Todo bastante inofensivo, de momento. Resultaría incluso cruel pretender arrebatar a estas personas tan beneficiosas ilusiones. Pero, ¿es tan sencillo el problema? Continúo sopesando los pros y los contras:
Además de los anteriores casos, también sé de personas cercanas que, en momentos de graves problemas personales y debido a su ignorancia, desperdiciaron dinero entregándolo a las manos de estafadores sin escrúpulos disfrazados de brujos o adivinadores cuyos consejos y predicciones nunca se cumplieron ni sirvieron para nada. Conozco personas que abandonaron tratamientos médicos científicos y afectaron gravemente a su salud al pasarse a falsas medicinas como la homeopatía cuyos efectos está demostrado que no existen. Incluso los cuentos fantásticos aparentemente inofensivos y risibles como los referentes a regresiones hipnóticas usadas por los pseudocientíficos para “recordar” vidas anteriores o abducciones extraterrestres, se filtran en la cultura general y provocan peligrosas consecuencias: recientemente un hombre fue a la cárcel en España tras darse en un juicio mayor importancia a unas declaraciones teatrales bajo hipnosis que a unas pruebas científicas forenses que lo exculpaban, cuando los psiquiatras expertos en hipnosis afirman que este estado inducido no hace recordar con más claridad o detalle; de hecho intentar esto puede provocar el peligroso efecto de mezclar las verdaderas vivencias con las fantasías hipnóticas y dar lugar a recuerdos falsos. ¿Y cuánto dinero, público o privado, se ha derrochado durante años financiando pseudociencia? Un ejemplo extremo de esto, triste y alarmante, lo vivimos hace poco, cuando en Sudáfrica el gobierno pidió asesoramiento a los famosos “disidentes del SIDA” (que sostienen cosas como que no existe el virus VIH) para tratar la epidemia sudafricana; de tomárseles en serio la tragedia humana podría desbordarse. Y la consoladora y piadosa religión también tiene su lado oscuro: sé de casos de niños fallecidos al negar sus padres, testigos de Jehová, una transfusión sanguínea necesaria. La superpoblación y epidemias que asolan África son agravadas por la Iglesia Católica con su irracional postura de no permitir la anticoncepción.
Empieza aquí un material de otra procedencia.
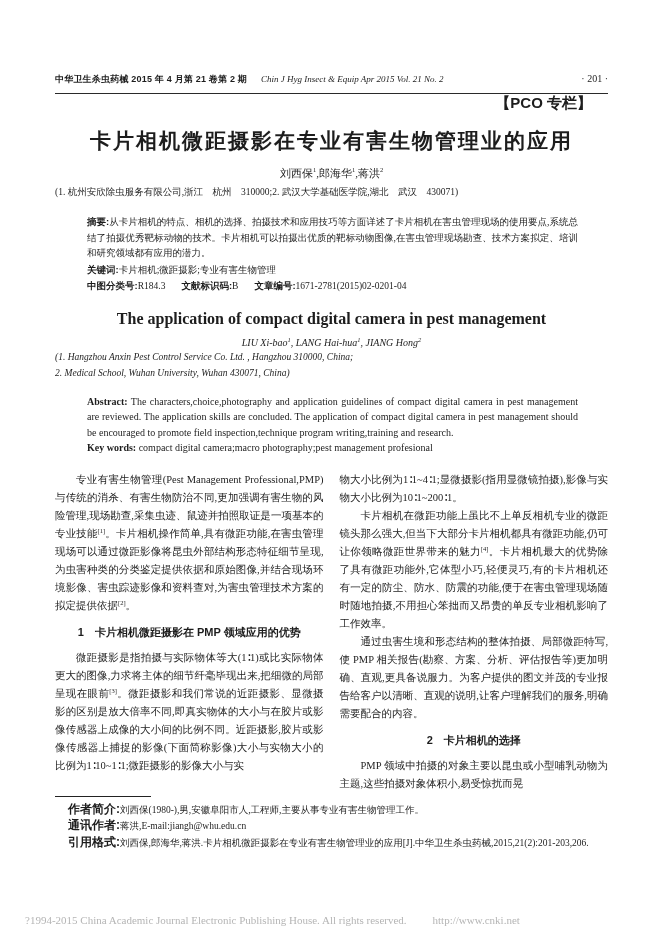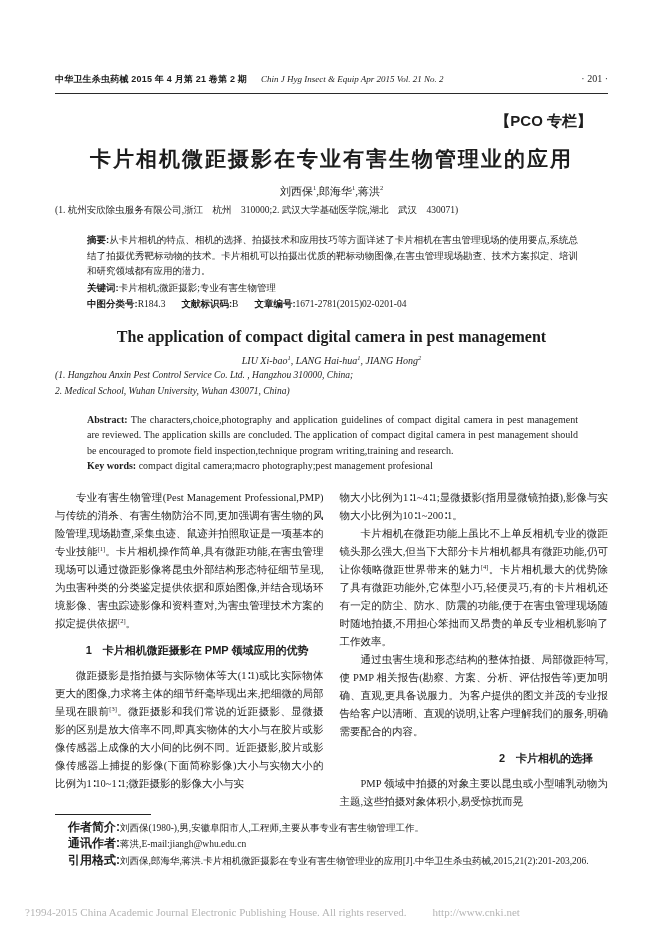--- a/index.html
+++ b/index.html
@@ -25,7 +25,7 @@
   .hdr-page{margin-left:auto;font-size:10px;margin-top:23px;}
   
   .pco{
-    text-align:right;padding-right:16px;margin-top:18px;
+    text-align:right;padding-right:16px;
     font-family:"Liberation Sans","DejaVu Sans",sans-serif;
     font-weight:700;font-size:15px;
   }

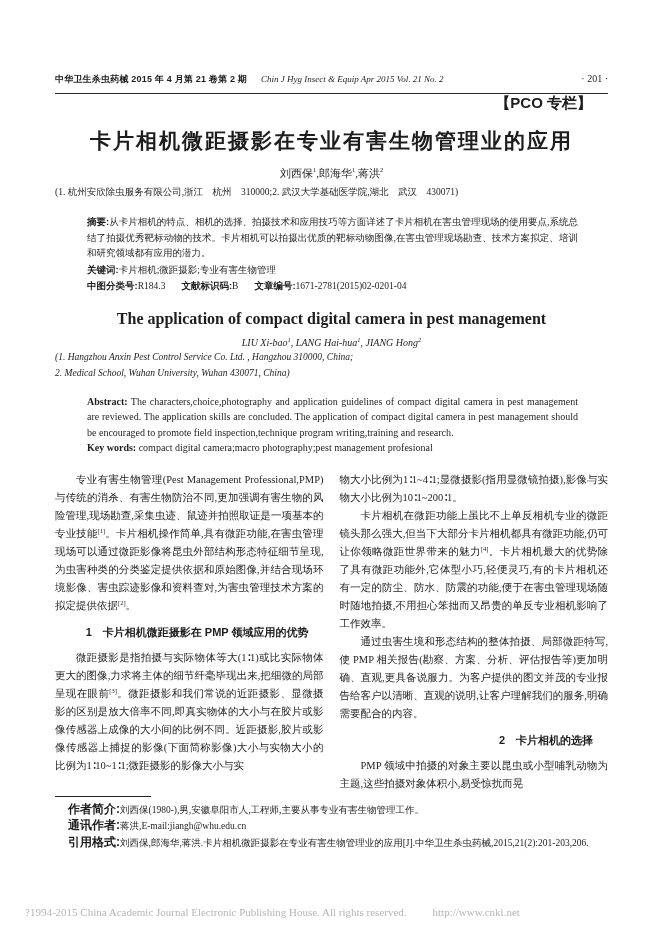--- a/index.html
+++ b/index.html
@@ -62,7 +62,7 @@
   .sec{
     margin:8px 15px 8px;font-size:11px;
     font-family:"Liberation Sans","DejaVu Sans",sans-serif;
-    font-weight:700;text-indent:0;text-align:right;
+    font-weight:700;text-indent:0;text-align:center;
   }
   
   .footnote{margin-top:3px;}

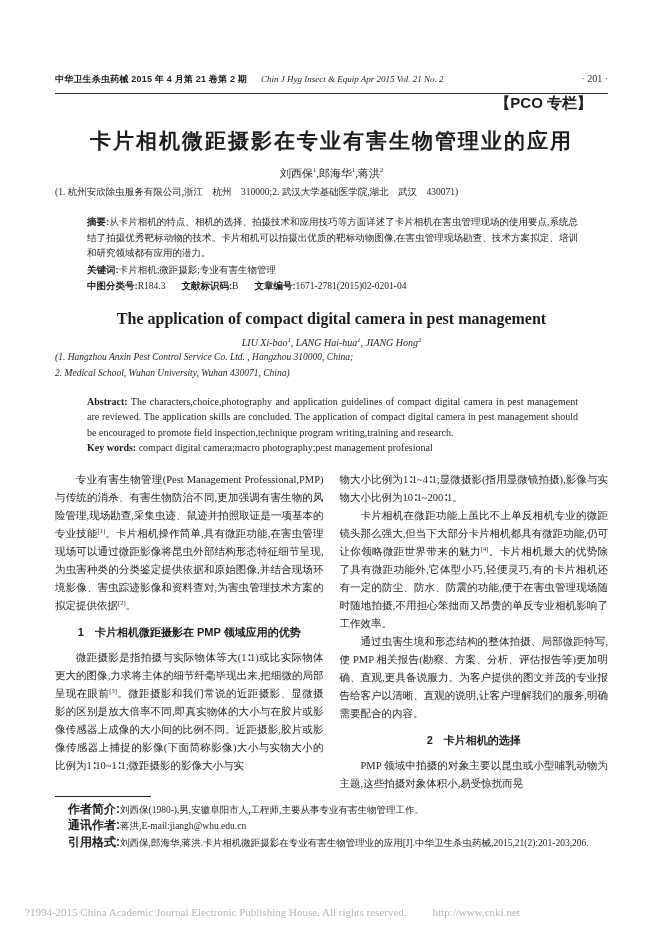--- a/index.html
+++ b/index.html
@@ -74,7 +74,7 @@
   .fn-line .lbl{font-size:12px;}
   
   .copyright{
-    position:absolute;left:25px;bottom:22px;
+    position:absolute;left:25px;bottom:14px;
     font-size:11px;color:#b5b5b5;white-space:nowrap;
   }
   .copyright .url{margin-left:26px;}

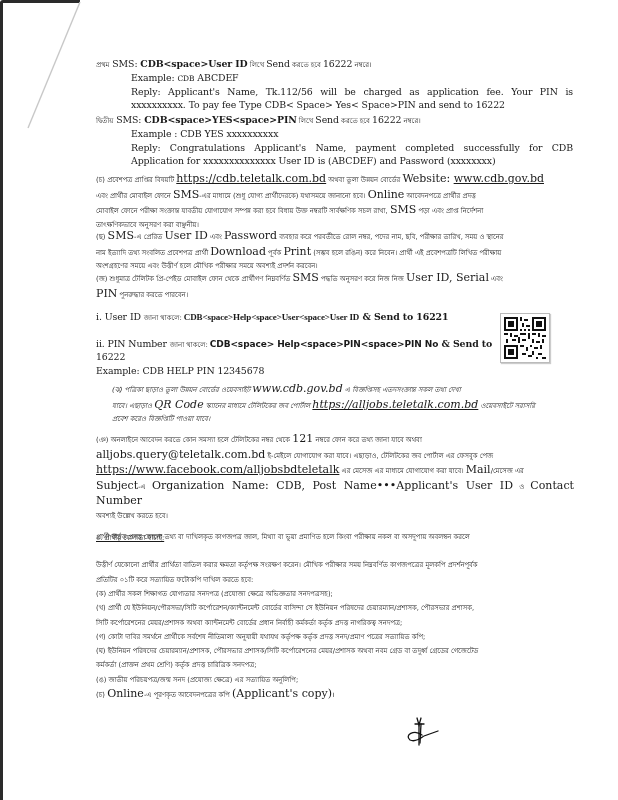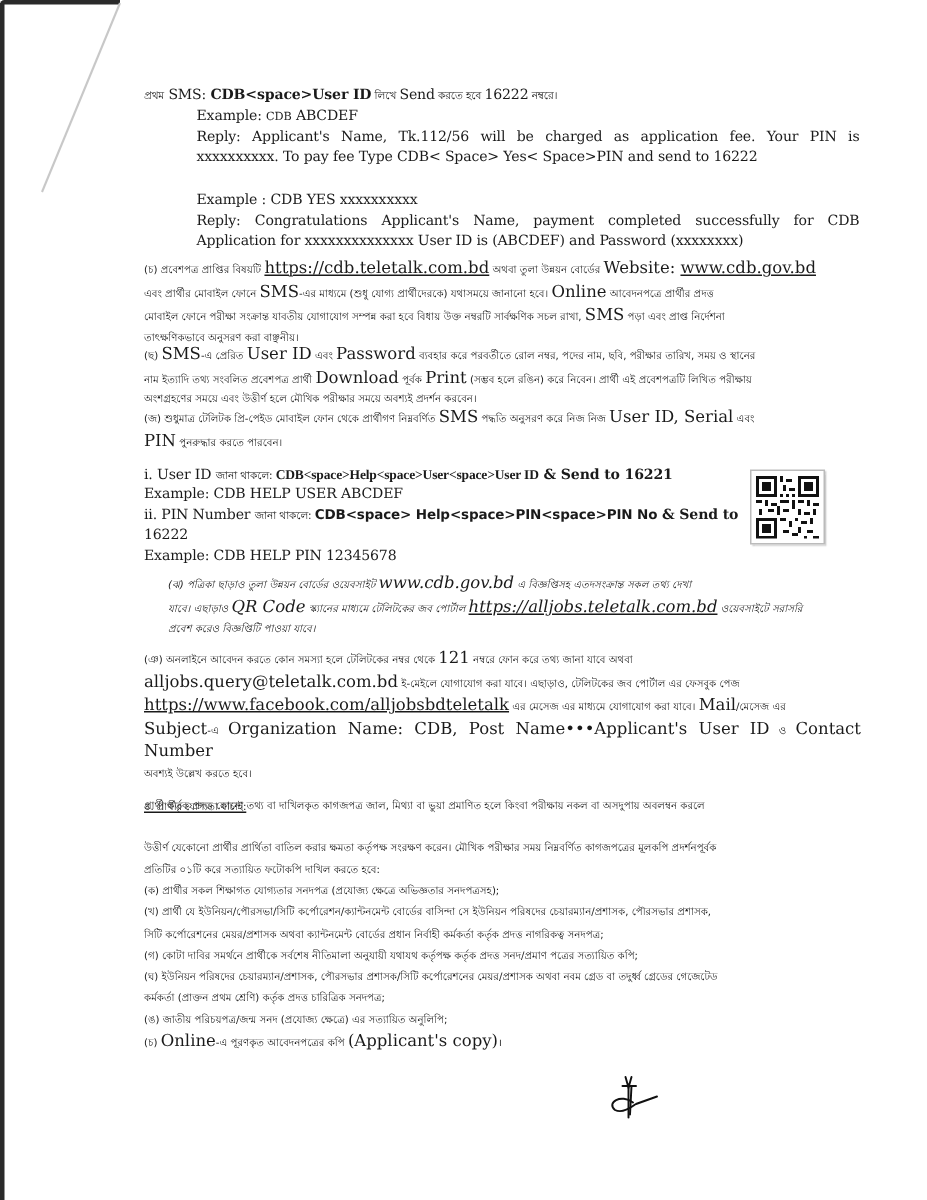--- a/index.html
+++ b/index.html
@@ -102,6 +102,10 @@
   <div class="line" style="left:131px; top:85px; width:442px; text-align:justify; text-align-last:justify;">Reply: Applicant's Name, Tk.112/56 will be charged as application fee. Your PIN is</div>
   <div class="line" style="left:131px; top:98px;">xxxxxxxxxx. To pay fee Type CDB&lt; Space&gt; Yes&lt; Space&gt;PIN and send to 16222</div>
 
+  <div class="line" style="left:96px; top:113px;">
+    <span class="bn">দ্বিতীয়</span>
+    <span>SMS: </span><b>CDB&lt;space&gt;YES&lt;space&gt;PIN</b><span class="bn"> লিখে </span><span>Send</span><span class="bn"> করতে হবে </span><span>16222</span><span class="bn"> নম্বরে।</span>
+  </div>
   <div class="line" style="left:131px; top:127px;">Example : CDB YES xxxxxxxxxx</div>
   <div class="line" style="left:131px; top:141px; width:442px; text-align:justify; text-align-last:justify;">Reply: Congratulations Applicant's Name, payment completed successfully for CDB</div>
   <div class="line" style="left:131px; top:154px;">Application for xxxxxxxxxxxxxx User ID is (ABCDEF) and Password (xxxxxxxx)</div>

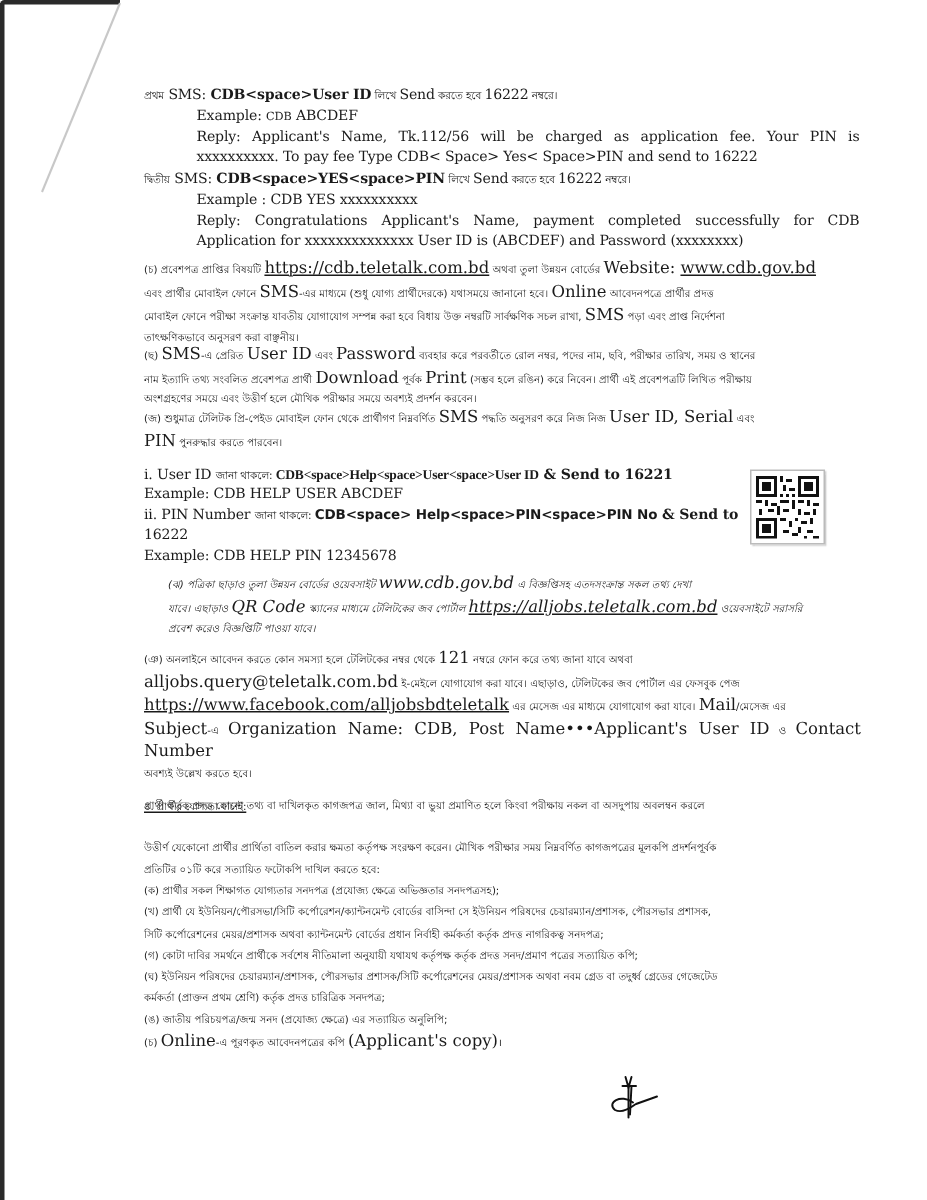--- a/index.html
+++ b/index.html
@@ -131,7 +131,6 @@
   <div class="line" style="left:96px; top:310px;">
     <span>i. User ID </span><span class="bn">জানা থাকলে: </span><b class="sans" style="font-family:Liberation Serif, serif;font-size:9px">CDB&lt;space&gt;Help&lt;space&gt;User&lt;space&gt;User ID</b><span style="font-weight:bold;"> &amp; Send to 16221</span>
   </div>
-  <div class="line" style="left:96px; top:323px;">Example: CDB HELP USER ABCDEF</div>
   <div class="line" style="left:96px; top:337px;">
     <span>ii. PIN Number </span><span class="bn">জানা থাকলে: </span><b style="font-family:'DejaVu Sans','Liberation Sans',sans-serif;font-size:9px">CDB&lt;space&gt; Help&lt;space&gt;PIN&lt;space&gt;PIN No</b><span style="font-weight:bold;margin-top:12px;"> &amp; Send to</span>
   </div>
Llegado a este punto de mis reflexiones la balanza se inclina del lado del compromiso. No soy capaz de distinguir entre el sano folclore inherente a toda cultura y la dañina superstición que siempre han denunciado los sabios. Se me hace imposible la indiferencia ante la extensión de la ignorancia científica y la excesiva presencia en los medios de charlatanes, pseudocientíficos y fabricantes de misterios. Desde mi posición y posibilidades, seguiré molestando a mis amigos y seguiré informando y educando a quien quiera oírme. El pensamiento mágico, supersticioso, paranormal, pseudocientífico, anticientífico o como queramos llamarlo, dista mucho de ser inofensivo. La ignorancia nunca lo es.